(Records from a data collection)
--

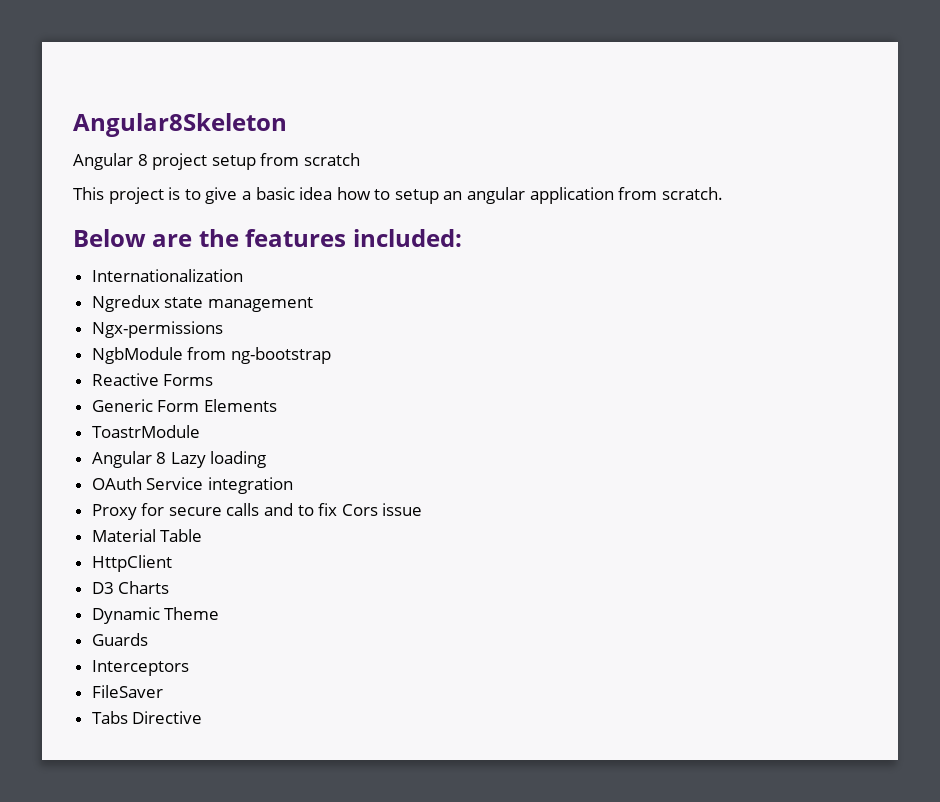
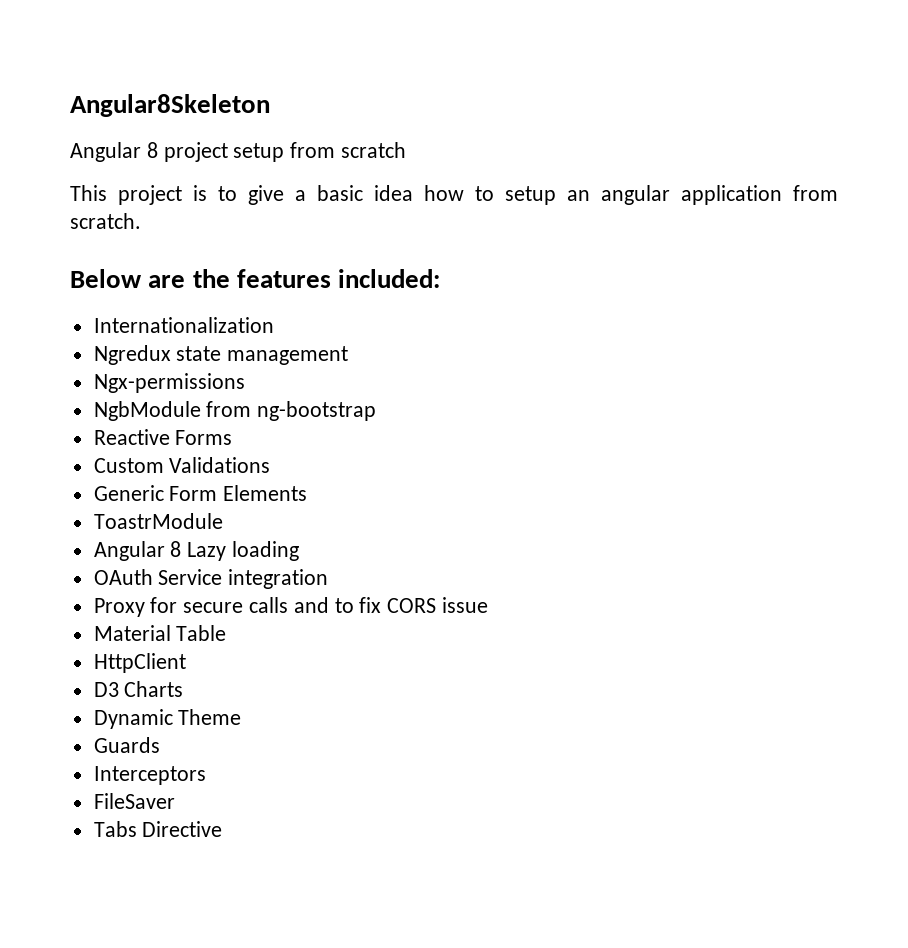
(214, 380) none -> [93,457,271,473] // Custom Validations
[341,504,378,516] Cors -> [387,598,437,613] CORS

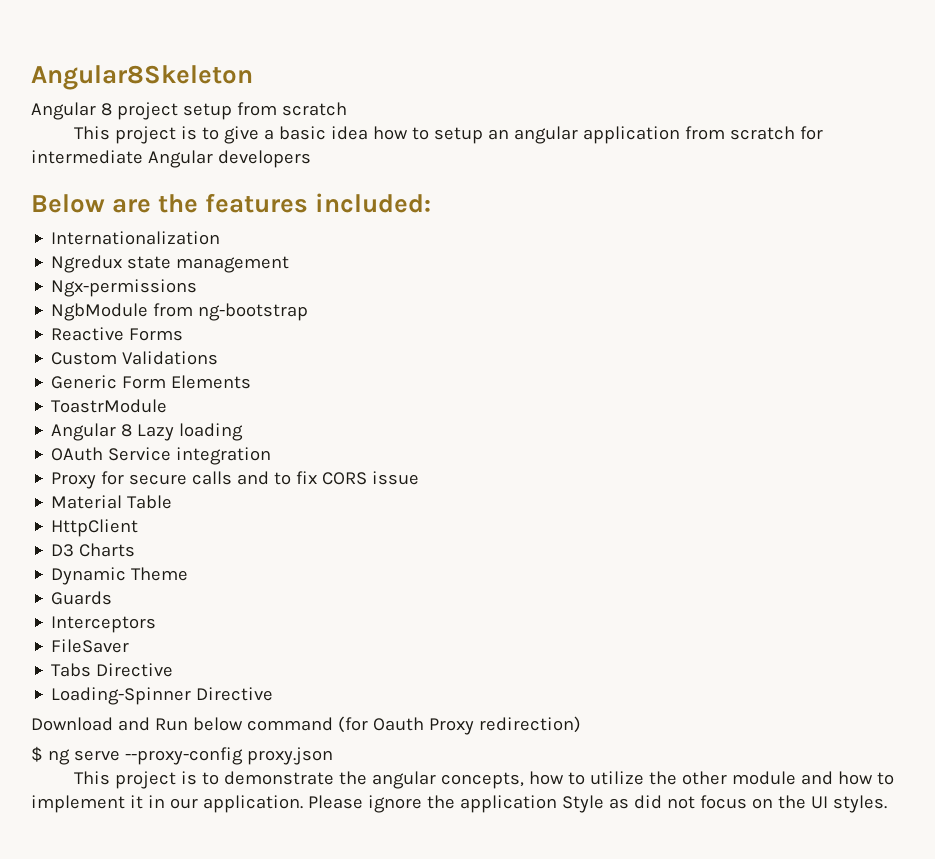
[70,213,141,229] scratch. -> [730,126,824,140] [31,150,311,168] scratch for intermediate Angular developers
(223, 829) none -> [51,687,274,705] [31,716,581,735] [31,746,333,765] [74,771,895,789] [31,795,887,813] // Loading-Spinner Directive // Download and Run below command (for Oauth Proxy redirection) // $ ng serve --proxy-config proxy.json // This project is to demonstrate the angular concepts, how to utilize the other module and how to implement it in our application. Please ignore the application Style as did not focus on the UI styles.

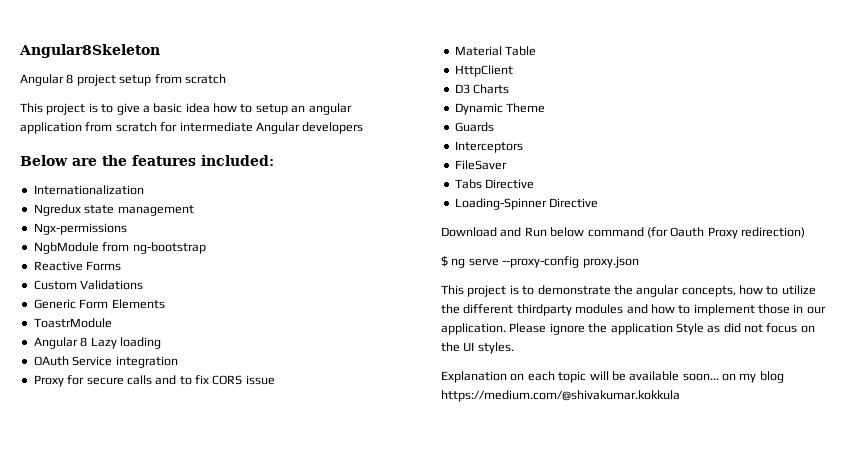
[682,771,797,785] other module -> [463,304,624,316] different thirdparty modules
[129,795,143,809] it -> [758,304,790,314] those
(887, 804) none -> [441,371,784,383] [441,390,680,402] // Explanation on each topic will be available soon... on my blog https://medium.com/@shivakumar.kokkula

--

▶ **Task directions**:
Each line in the data that holds the string "module" needs to be copied.

▶ **Completed exercise**:
(223, 829) none -> [51,687,274,705] [31,716,581,735] [31,746,333,765] [74,771,895,789] [31,795,887,813] // Loading-Spinner Directive // Download and Run below command (for Oauth Proxy redirection) // $ ng serve --proxy-config proxy.json // This project is to demonstrate the angular concepts, how to utilize the other module and how to implement it in our application. Please ignore the application Style as did not focus on the UI styles.
[682,771,797,785] other module -> [463,304,624,316] different thirdparty modules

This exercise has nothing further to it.